Set every entry down again exactly, excluding any pictures.

Edit difference data:
——
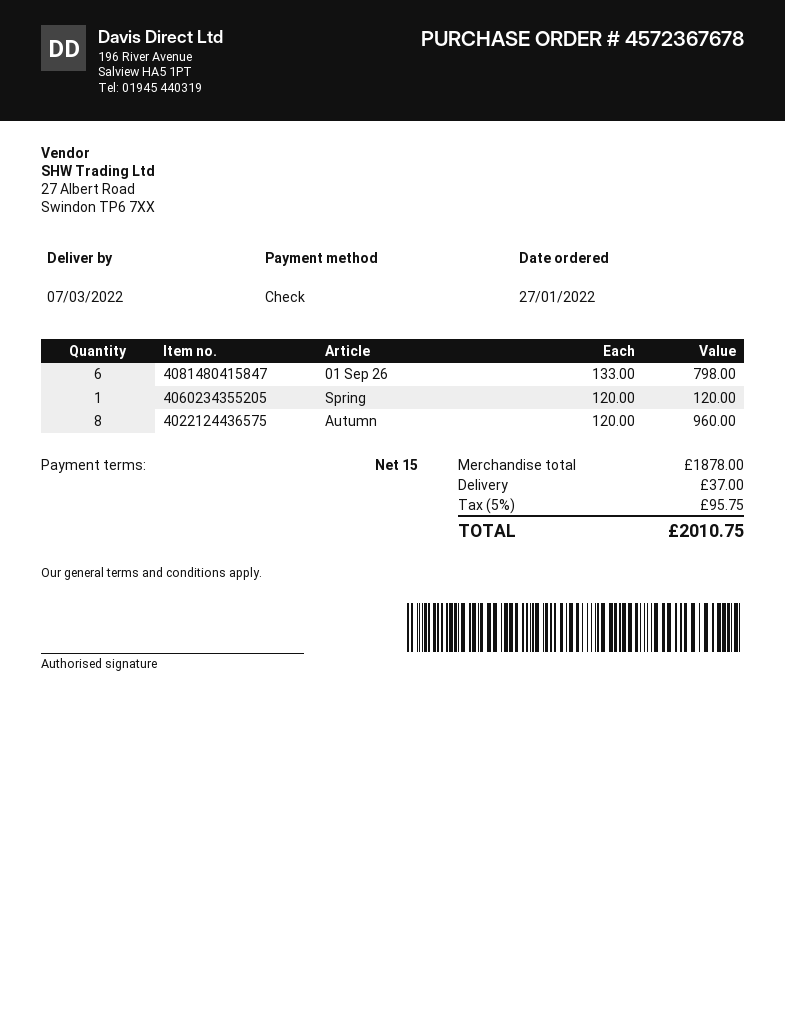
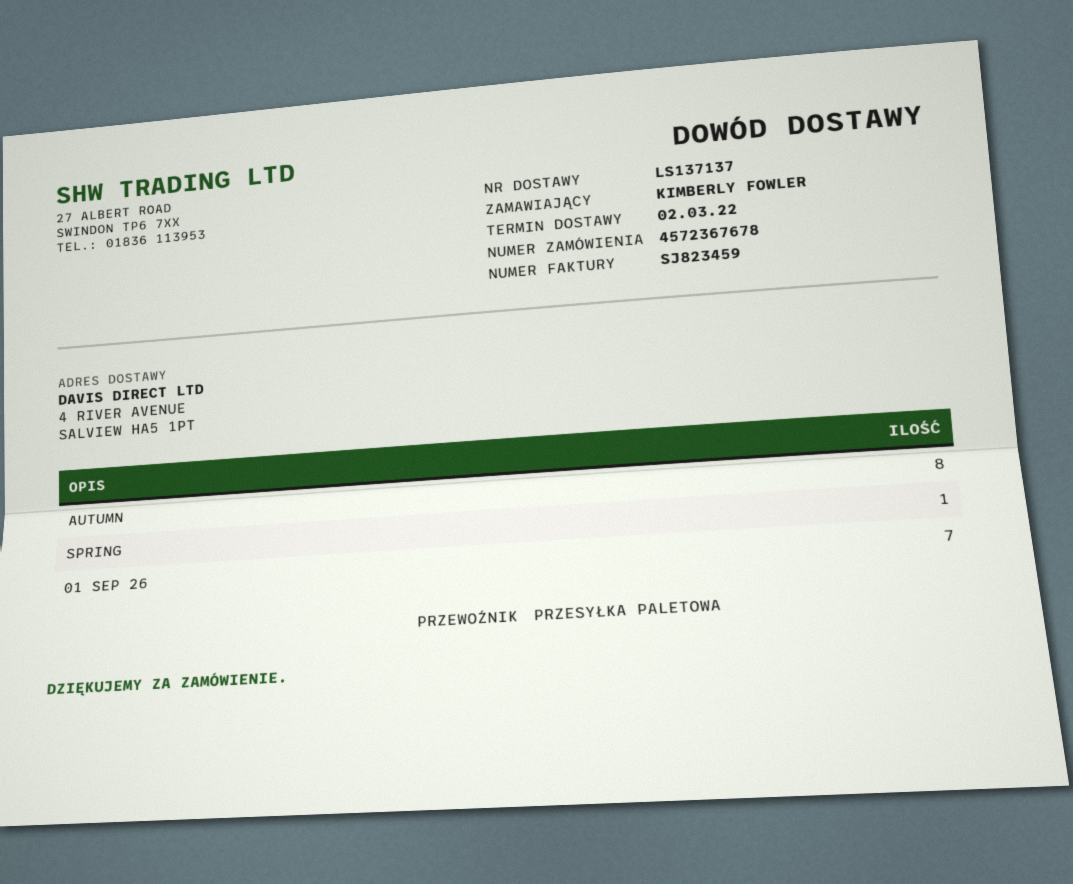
delivery date: 2022-03-07 -> 2022-03-02
01 Sep 26: 6 -> 7

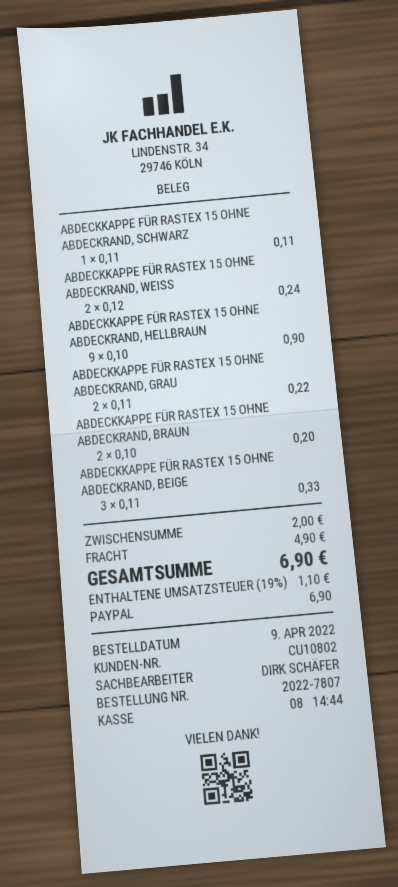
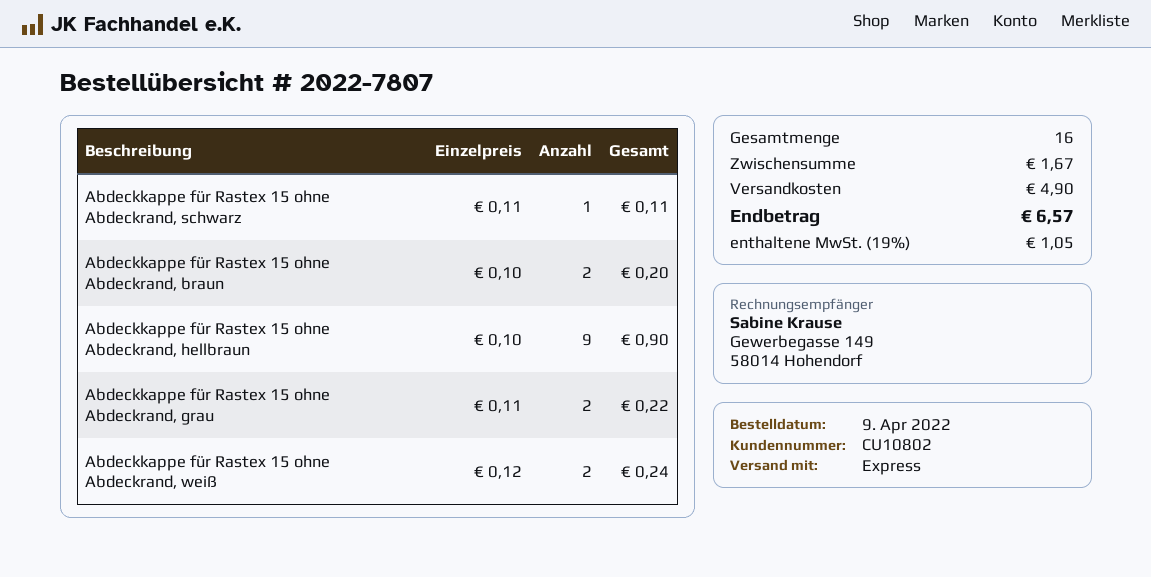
ABDECKKAPPE FÜR RASTEX 15 OHNE ABDECKRAND, BEIGE: 3 x 0.11 = 0.33 -> none
subtotal: 2.00 -> 1.67
tax: 19% = 1.10 -> 19% = 1.05
total: 6.90 -> 6.57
——
ANSWER TO THIS PROBLEM:
delivery date: 2022-03-07 -> 2022-03-02
01 Sep 26: 6 -> 7

ABDECKKAPPE FÜR RASTEX 15 OHNE ABDECKRAND, BEIGE: 3 x 0.11 = 0.33 -> none
subtotal: 2.00 -> 1.67
tax: 19% = 1.10 -> 19% = 1.05
total: 6.90 -> 6.57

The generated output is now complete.